Output exactly, and only, the lines below from the one with "SanDisk Ultra Fit | 32GB" down to the one with "Starter Deck One Piece ST-24". Include both end lines and no pictures.

(Source records)
□ □ □
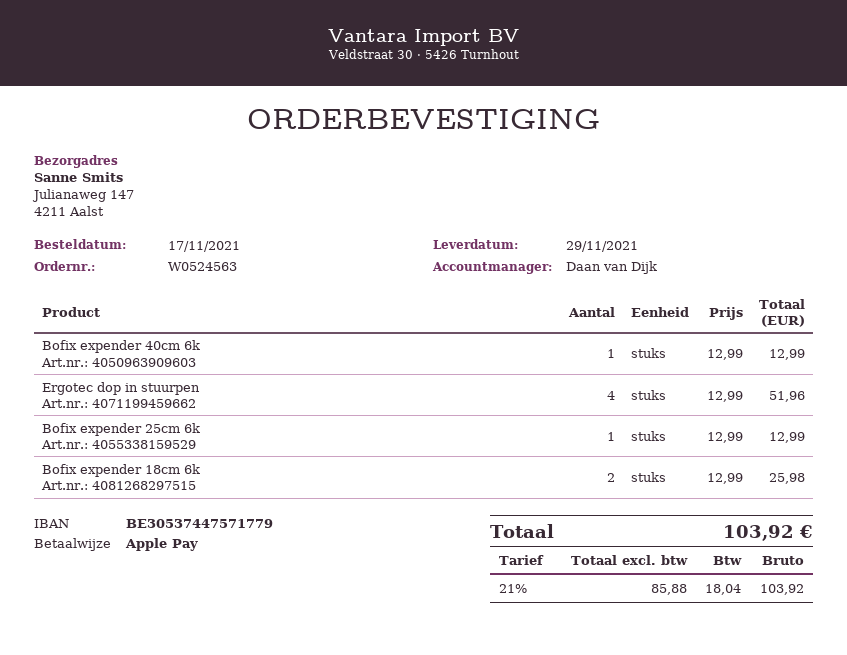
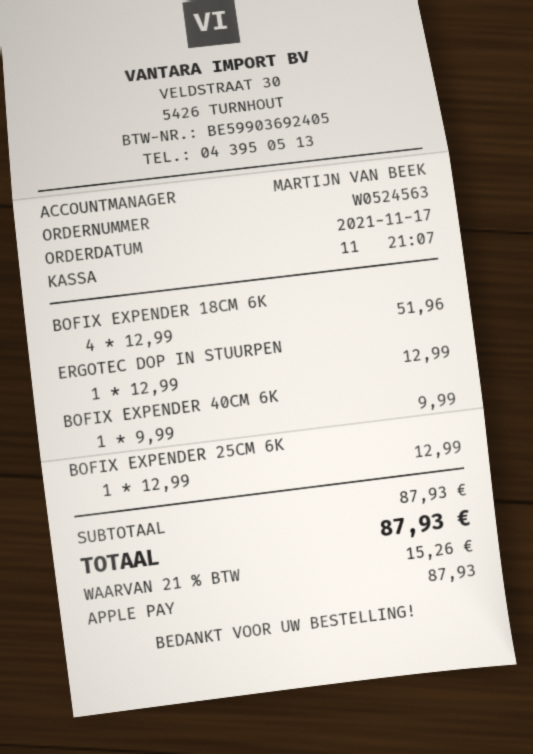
sales rep: Daan van Dijk -> MARTIJN VAN BEEK
Bofix expender 40cm 6k: 1 x 12.99 = 12.99 -> 1 x 9.99 = 9.99
Ergotec dop in stuurpen: 4 x 12.99 = 51.96 -> 1 x 12.99 = 12.99
Bofix expender 18cm 6k: 2 x 12.99 = 25.98 -> 4 x 12.99 = 51.96
tax: 21% = 18.04 -> 21% = 15.26
total: 103.92 -> 87.93

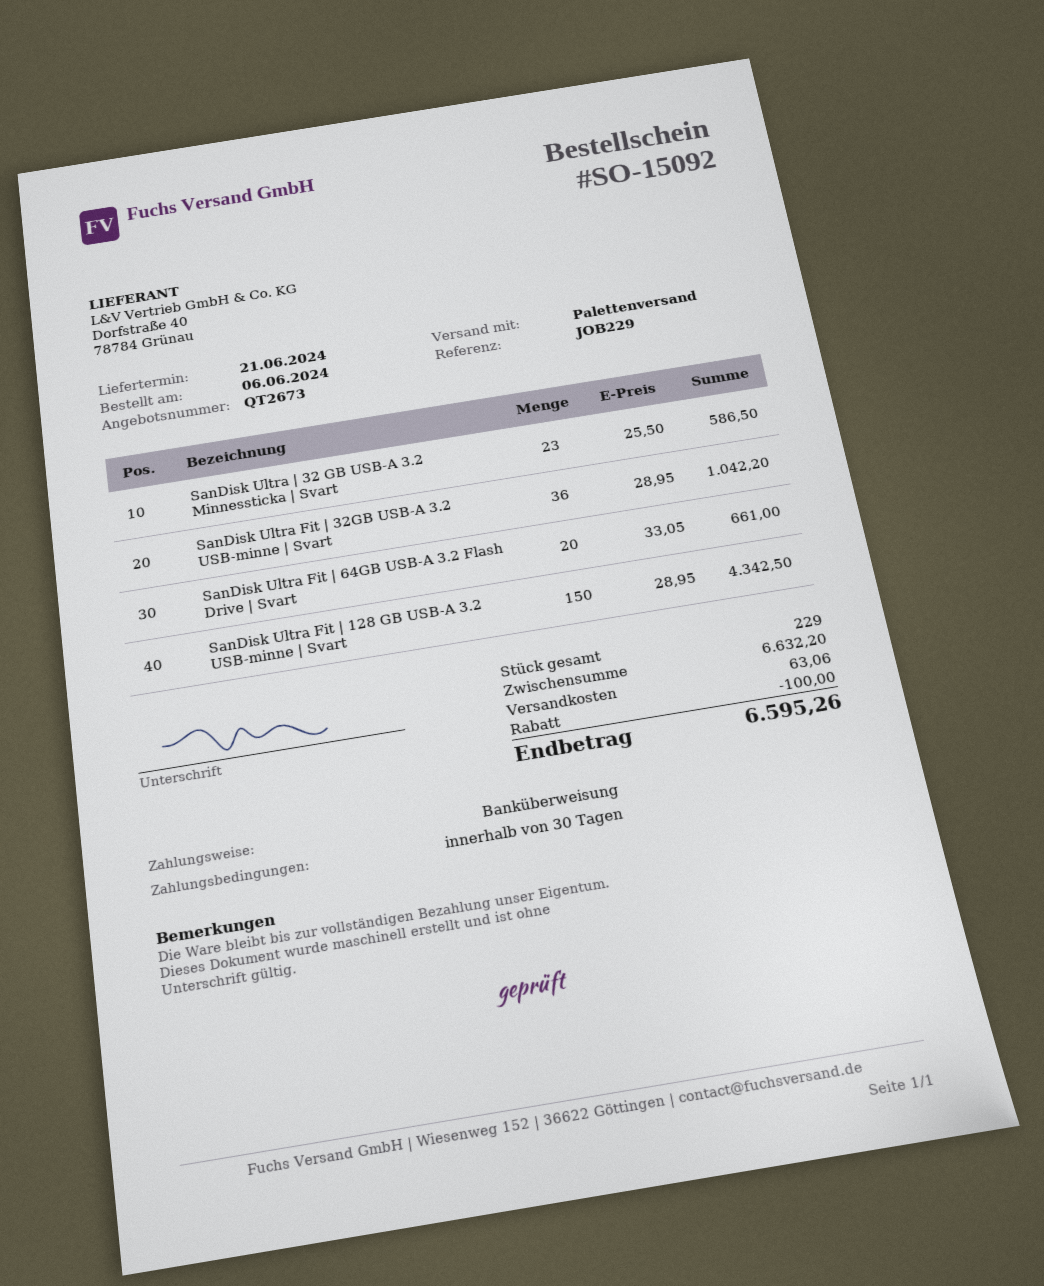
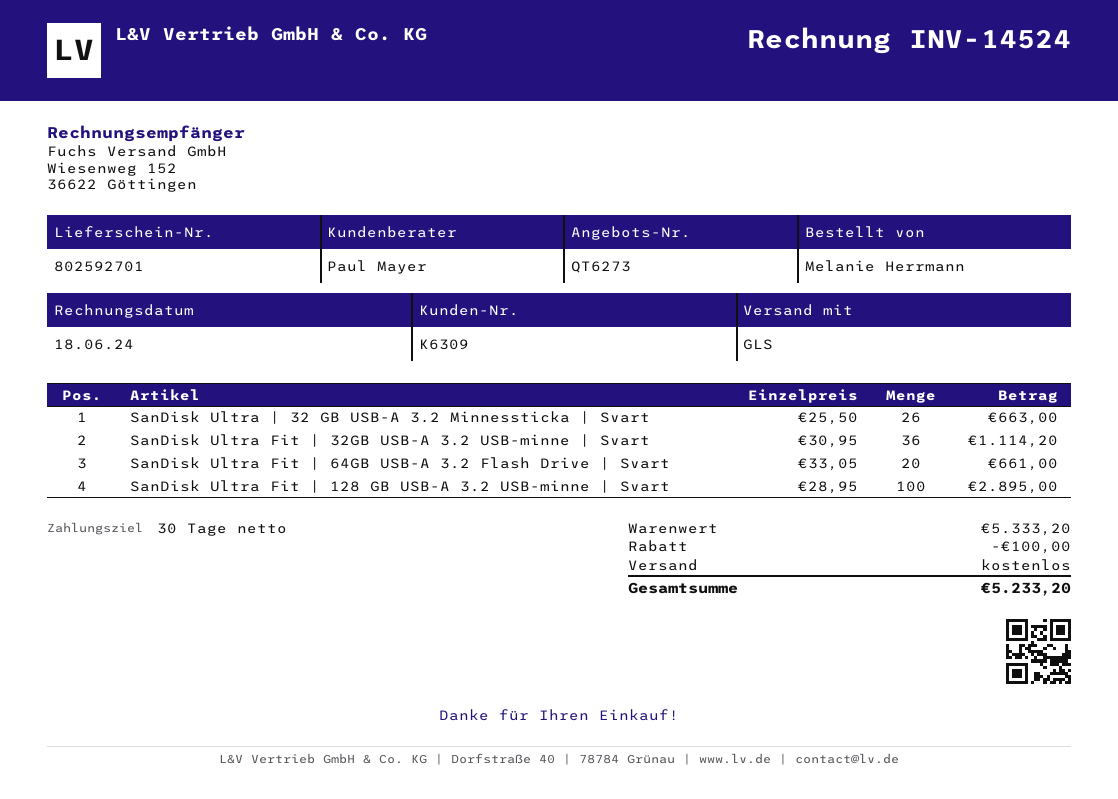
quote number: QT2673 -> QT6273
shipping method: pallet freight -> GLS
SanDisk Ultra | 32 GB USB-A 3.2 Minnessticka | Svart: 23 x 25.50 = 586.50 -> 26 x 25.50 = 663.00
SanDisk Ultra Fit | 32GB USB-A 3.2 USB-minne | Svart: 36 x 28.95 = 1042.20 -> 36 x 30.95 = 1114.20
SanDisk Ultra Fit | 128 GB USB-A 3.2 USB-minne | Svart: 150 x 28.95 = 4342.50 -> 100 x 28.95 = 2895.00
subtotal: 6632.20 -> 5333.20
shipping: 63.06 -> 0.00
total: 6595.26 -> 5233.20

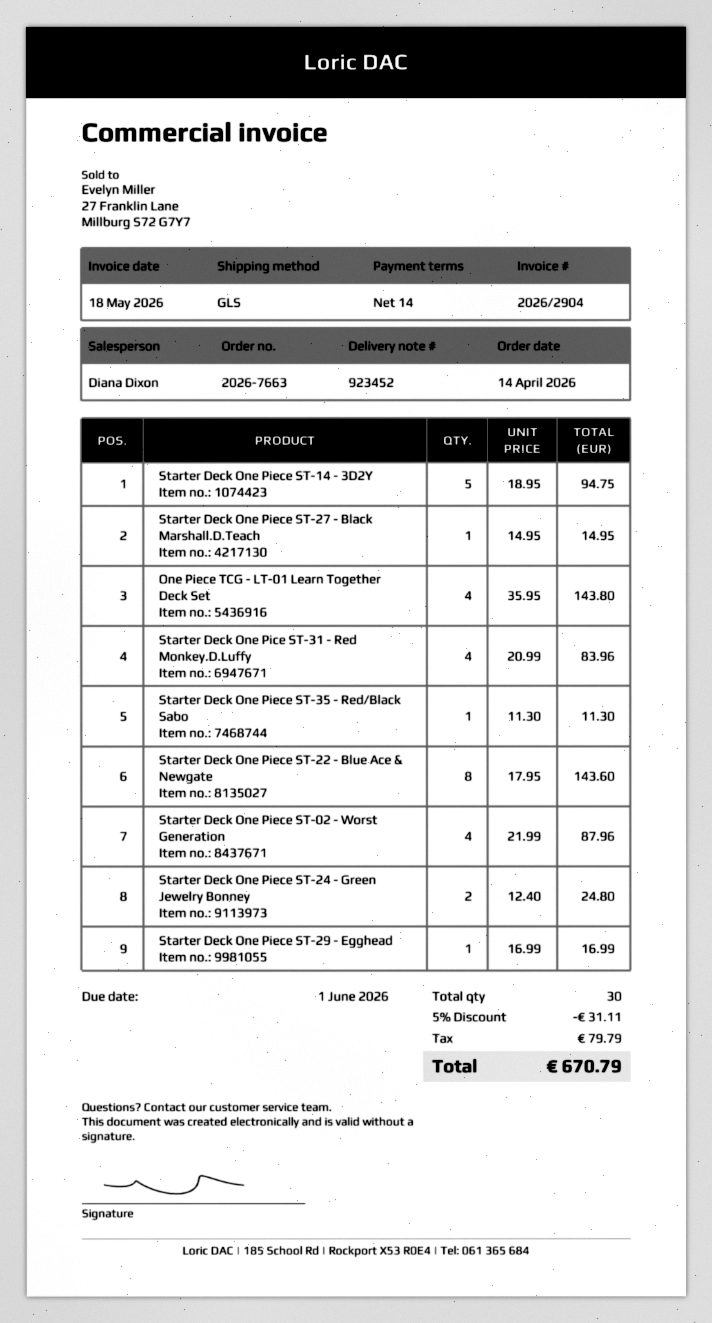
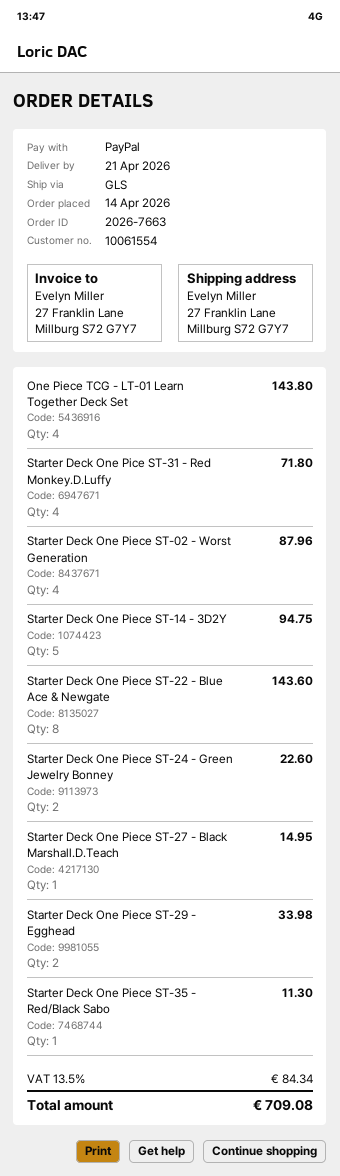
Starter Deck One Pice ST-31 - Red Monkey.D.Luffy: 4 for 83.96 -> 4 for 71.80
Starter Deck One Piece ST-24 - Green Jewelry Bonney: 2 for 24.80 -> 2 for 22.60
Starter Deck One Piece ST-29 - Egghead: 1 for 16.99 -> 2 for 33.98
discount: 5% = 31.11 -> none
tax: 79.79 -> 84.34
total: 670.79 -> 709.08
□ □ □
=== Output for this task ===
SanDisk Ultra Fit | 32GB USB-A 3.2 USB-minne | Svart: 36 x 28.95 = 1042.20 -> 36 x 30.95 = 1114.20
SanDisk Ultra Fit | 128 GB USB-A 3.2 USB-minne | Svart: 150 x 28.95 = 4342.50 -> 100 x 28.95 = 2895.00
subtotal: 6632.20 -> 5333.20
shipping: 63.06 -> 0.00
total: 6595.26 -> 5233.20

Starter Deck One Pice ST-31 - Red Monkey.D.Luffy: 4 for 83.96 -> 4 for 71.80
Starter Deck One Piece ST-24 - Green Jewelry Bonney: 2 for 24.80 -> 2 for 22.60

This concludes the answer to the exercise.